Unit II — Introduction to Neural Networks

Chapter 4 — Biological Neuron → Computational Unit

Framework Fill the placeholders below with your full content.

Chapter 4 — Biological Neuron → Computational Unit

Unit II · Introduction to Neural Networks

Objectives

Map biological neuron anatomy to the artificial neuron model · Understand activation functions · Appreciate how depth increases model capacity

1. Biological Neuron

A biological neuron has: dendrites (receive signals), cell body / soma (integrates inputs), axon (transmits output), and synapses (connection strength between neurons). A neuron fires an action potential when the total input exceeds a threshold.

Biological → Artificial mapping

Dendrites → input connections (x)
Synapse strength → weights (w)
Soma integration → weighted sum \(z = w^\top x + b\)
Action potential → activation function \(a = \sigma(z)\)
Axon → output signal

Exam-ready points

McCulloch & Pitts (1943) proposed the first mathematical model of a neuron.
Hebb's rule (1949): "Neurons that fire together, wire together" — precursor to weight learning.
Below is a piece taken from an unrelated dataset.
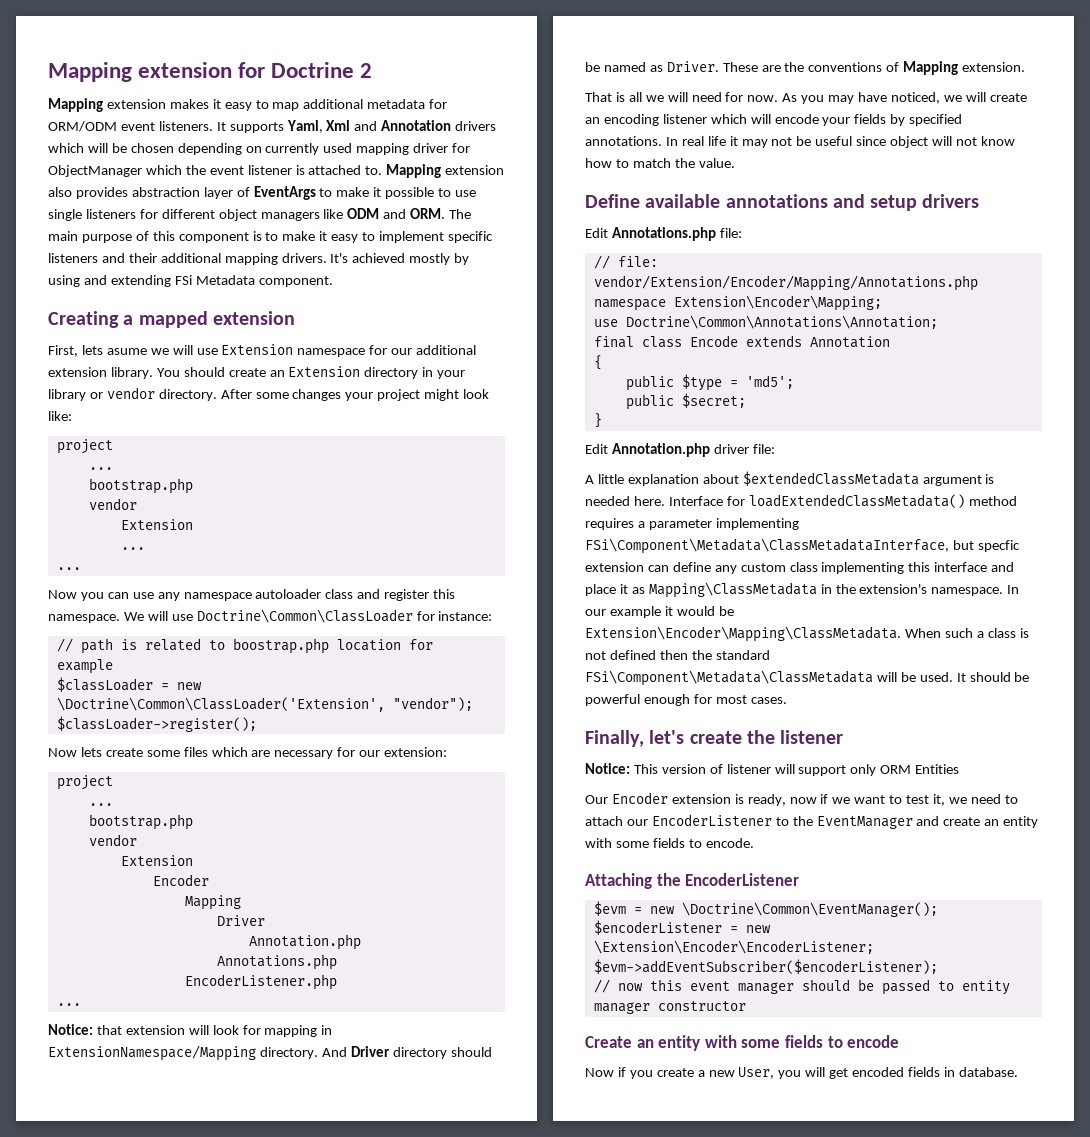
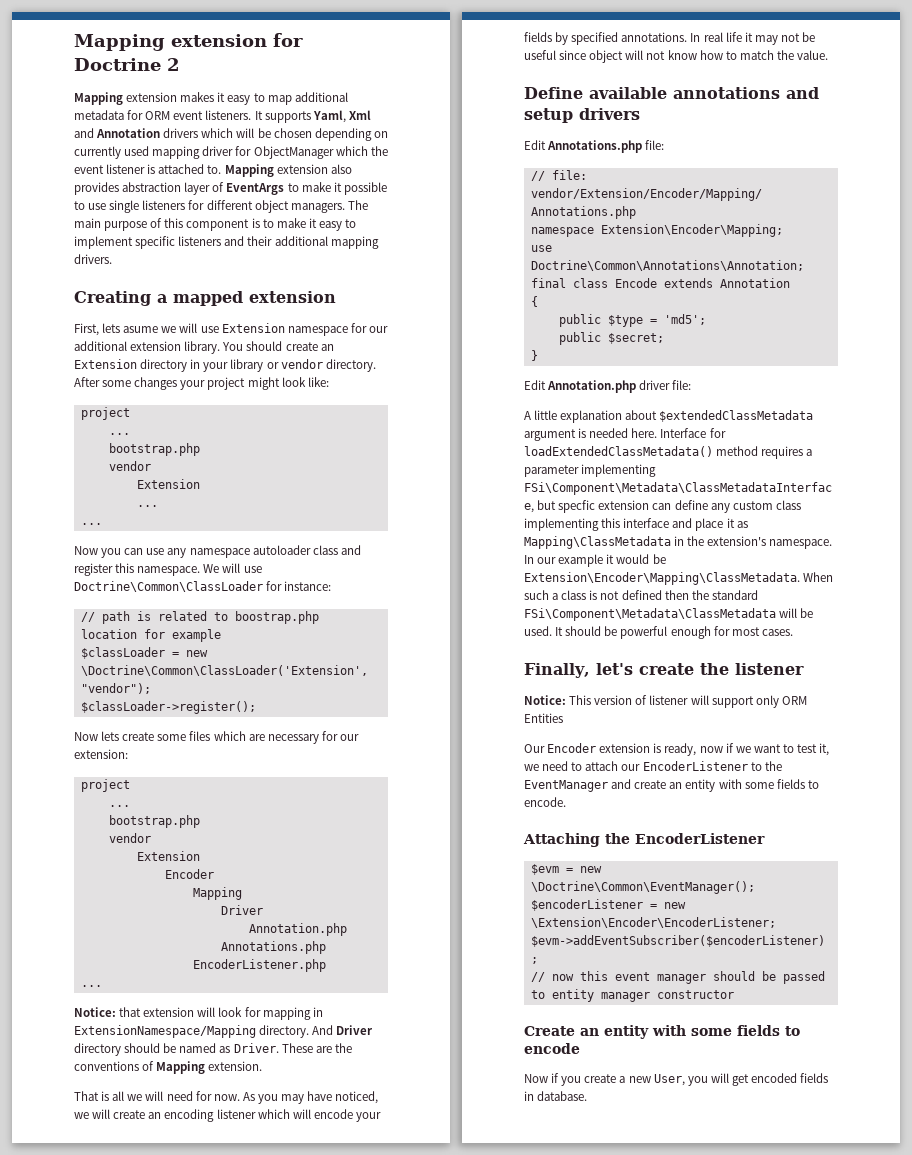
[48,121,117,132] ORM/ODM -> [145,111,171,120] ORM
[260,208,446,221] managers like ODM and ORM. -> [290,203,345,213] managers.
[330,253,470,265] [48,275,333,287] It's achieved mostly by using and extending FSi Metadata component. -> (112, 259) none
2. Computational Unit & Activation Functions

The artificial neuron computes: \(a = f\!\left(\sum_{j} w_j x_j + b\right)\) where \(f\) is the activation function.

Activation	Formula	Range	Note
Sigmoid	\(\frac{1}{1+e^{-z}}\)	(0,1)	Saturates → vanishing grad
Tanh	\(\frac{e^z - e^{-z}}{e^z+e^{-z}}\)	(-1,1)	Zero-centred; still saturates
ReLU	\(\max(0,z)\)	[0,∞)	Default for hidden layers; dying ReLU risk
Leaky ReLU	\(\max(\alpha z, z)\)	(-∞,∞)	Fixes dying ReLU (\(\alpha\)≈0.01)
Softmax	\(\frac{e^{z_k}}{\sum_j e^{z_j}}\)	(0,1)	Output layer for multi-class

Exam-ready points

Without non-linear activations, a deep network collapses to a single linear transform.
ReLU's gradient is 1 for \(z>0\), 0 otherwise — sparse activation, fast to compute.
Dying ReLU: a neuron stuck at 0 because \(z<0\) always → use He initialisation or Leaky ReLU.

3. Model Capacity and Depth

Universal Approximation Theorem (Cybenko, 1989; Hornik, 1991): A single hidden layer with enough neurons can approximate any continuous function on a compact domain. However, the required width may be exponential — depth is exponentially more efficient.

Depth provides compositional representations: early layers detect edges, middle layers detect shapes, deep layers detect objects. This matches how the visual cortex is organised.

Exam-ready points

Capacity ≈ number of distinct functions the model can represent.
High capacity → risk of overfitting on small data.
Depth (not just width) is the key advantage of DL: \(O(\log n)\) layers vs. \(O(2^n)\) neurons for shallow.

Worked Example — Comparing activations numerically

import numpy as np
z = np.array([-2, -1, 0, 1, 2])
sigmoid = 1 / (1 + np.exp(-z))   # [0.119, 0.269, 0.5, 0.731, 0.881]
tanh    = np.tanh(z)              # [-0.964,-0.762, 0,  0.762, 0.964]
relu    = np.maximum(0, z)        # [0,     0,      0,  1,     2    ]
print("Sigmoid:", sigmoid.round(3))
print("Tanh:   ", tanh.round(3))
print("ReLU:   ", relu)

Exercises

Draw the biological neuron and label its parts. Map each part to the artificial neuron.
Compute sigmoid, tanh, and ReLU for inputs {-3, 0, 3}.
Explain why a network without non-linear activations is equivalent to a single-layer model.

Viva Questions

What is the vanishing gradient problem and which activations cause it?
Why is ReLU preferred over sigmoid for hidden layers?
State the Universal Approximation Theorem.
What is the dying ReLU problem and how is it fixed?
Why do deeper networks need less total neurons than shallow ones to represent the same function?